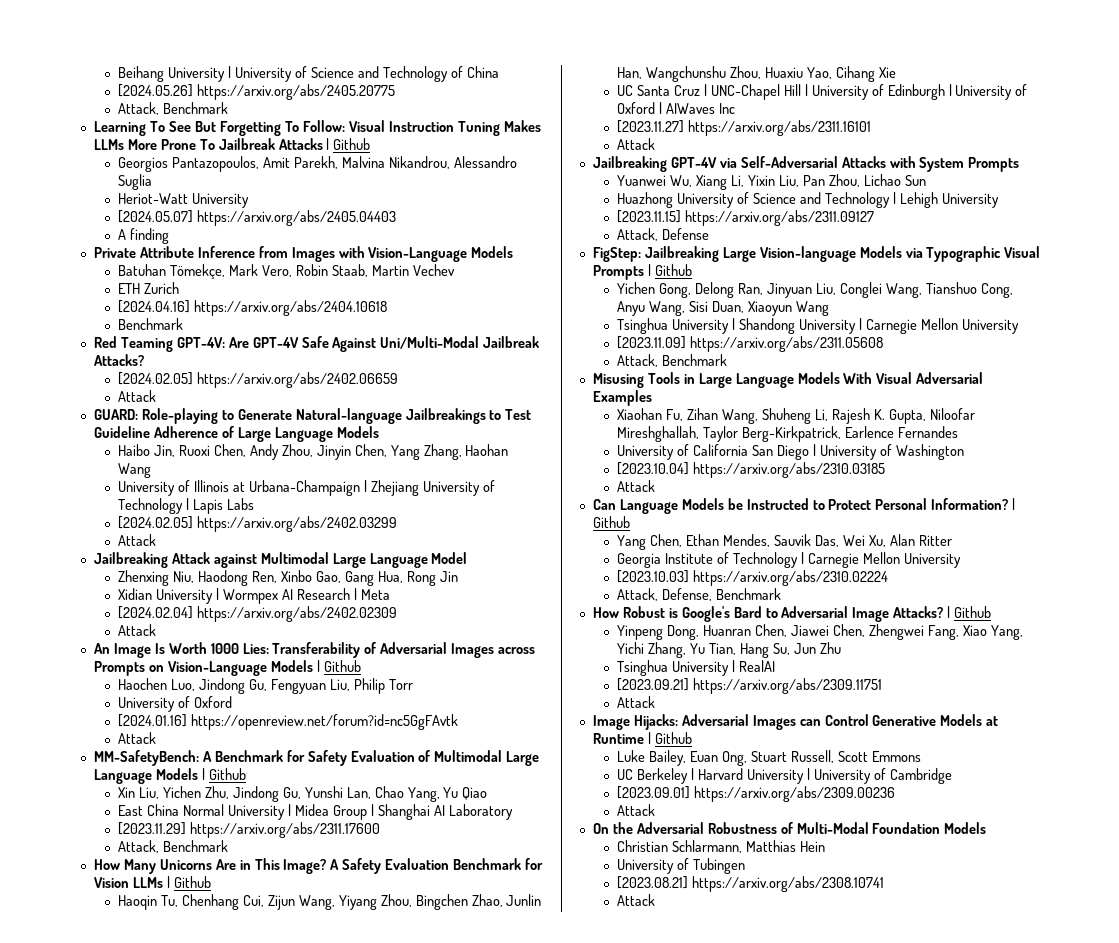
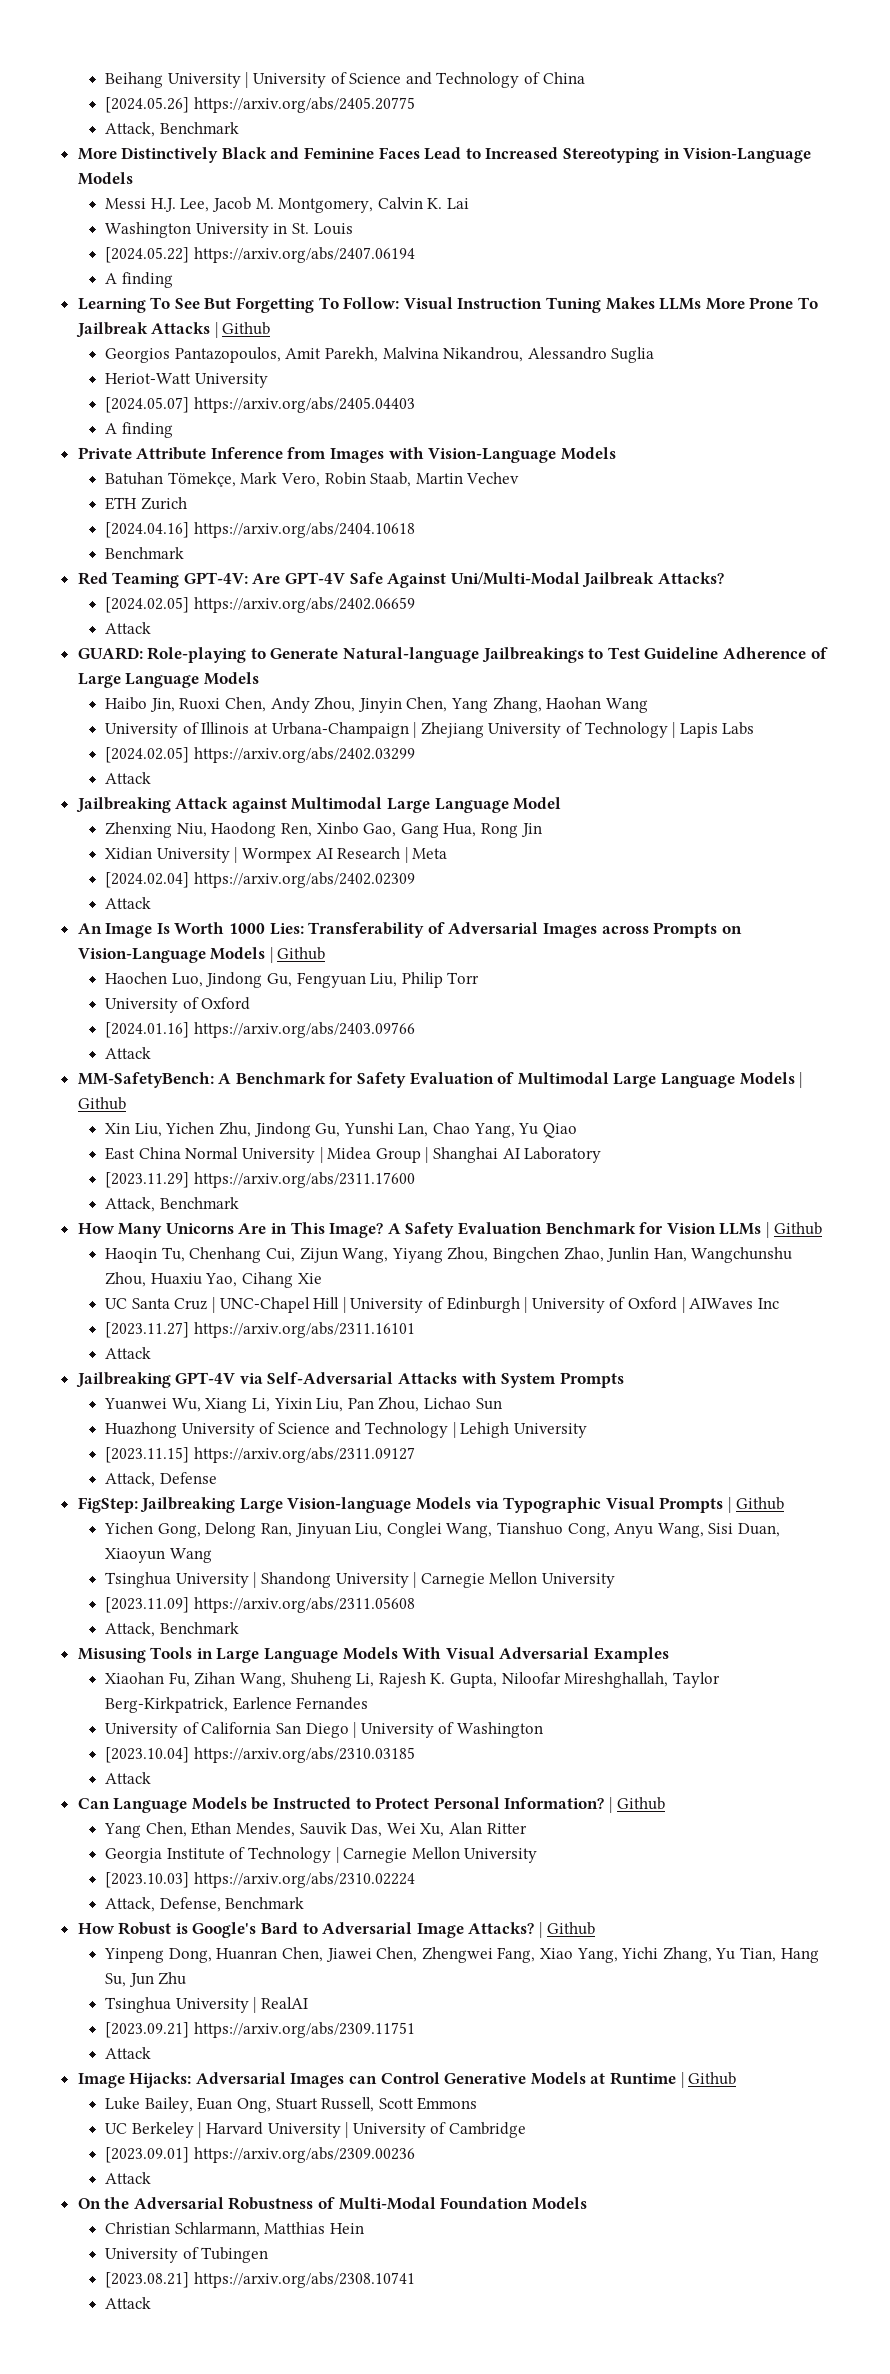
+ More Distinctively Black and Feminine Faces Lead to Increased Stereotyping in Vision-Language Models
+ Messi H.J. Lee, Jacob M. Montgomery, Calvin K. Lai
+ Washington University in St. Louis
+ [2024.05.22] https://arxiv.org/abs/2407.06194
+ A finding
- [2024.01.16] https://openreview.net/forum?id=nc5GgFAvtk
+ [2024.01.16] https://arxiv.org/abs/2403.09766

...

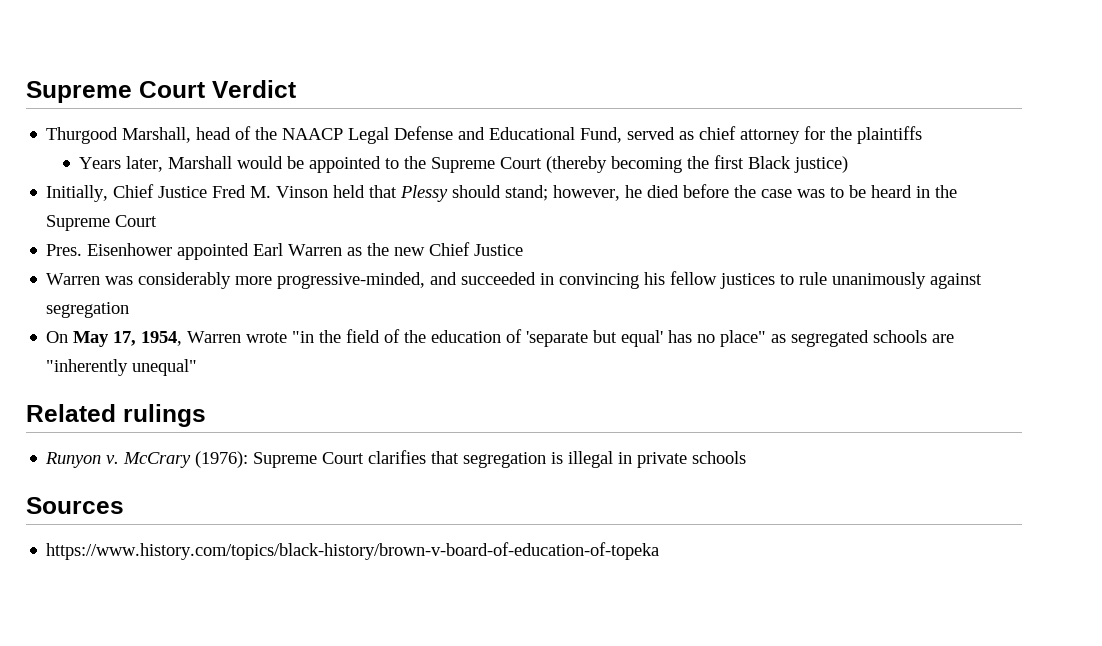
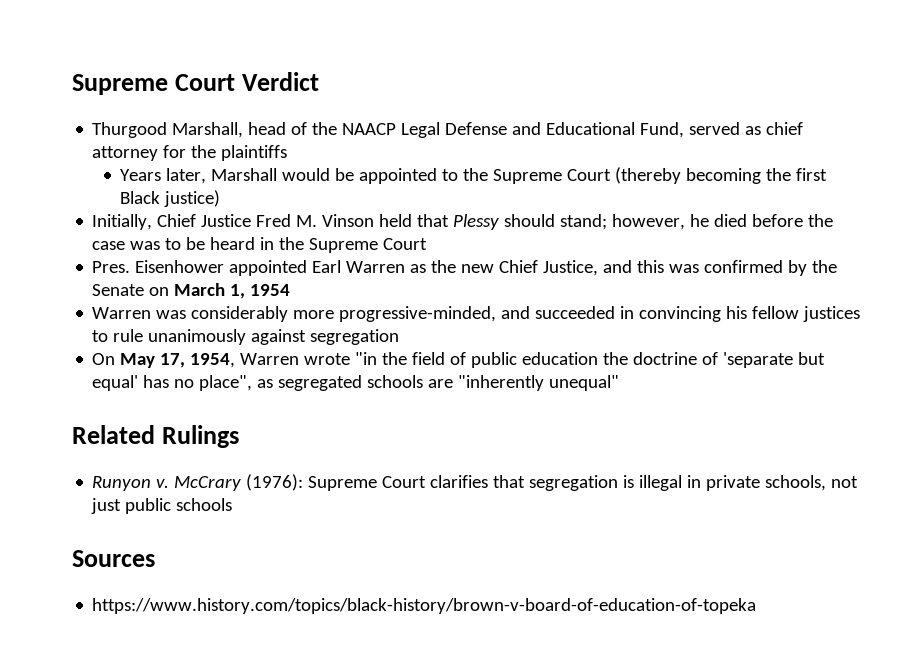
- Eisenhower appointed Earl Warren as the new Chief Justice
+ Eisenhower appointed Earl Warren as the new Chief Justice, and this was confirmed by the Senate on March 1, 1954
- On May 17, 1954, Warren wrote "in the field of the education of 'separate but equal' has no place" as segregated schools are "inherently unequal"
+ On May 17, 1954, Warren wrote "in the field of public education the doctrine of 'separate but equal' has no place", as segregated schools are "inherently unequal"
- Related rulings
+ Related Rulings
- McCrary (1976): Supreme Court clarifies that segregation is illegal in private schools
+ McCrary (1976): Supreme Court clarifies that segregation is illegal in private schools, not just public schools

*Instructions for the task:* Taking the material above, extract exactly and only the lines from the line with "- On May 17, 1954, Warren" to the line with "just public schools", inclusive of both.

*Reply:*
- On May 17, 1954, Warren wrote "in the field of the education of 'separate but equal' has no place" as segregated schools are "inherently unequal"
+ On May 17, 1954, Warren wrote "in the field of public education the doctrine of 'separate but equal' has no place", as segregated schools are "inherently unequal"
- Related rulings
+ Related Rulings
- McCrary (1976): Supreme Court clarifies that segregation is illegal in private schools
+ McCrary (1976): Supreme Court clarifies that segregation is illegal in private schools, not just public schools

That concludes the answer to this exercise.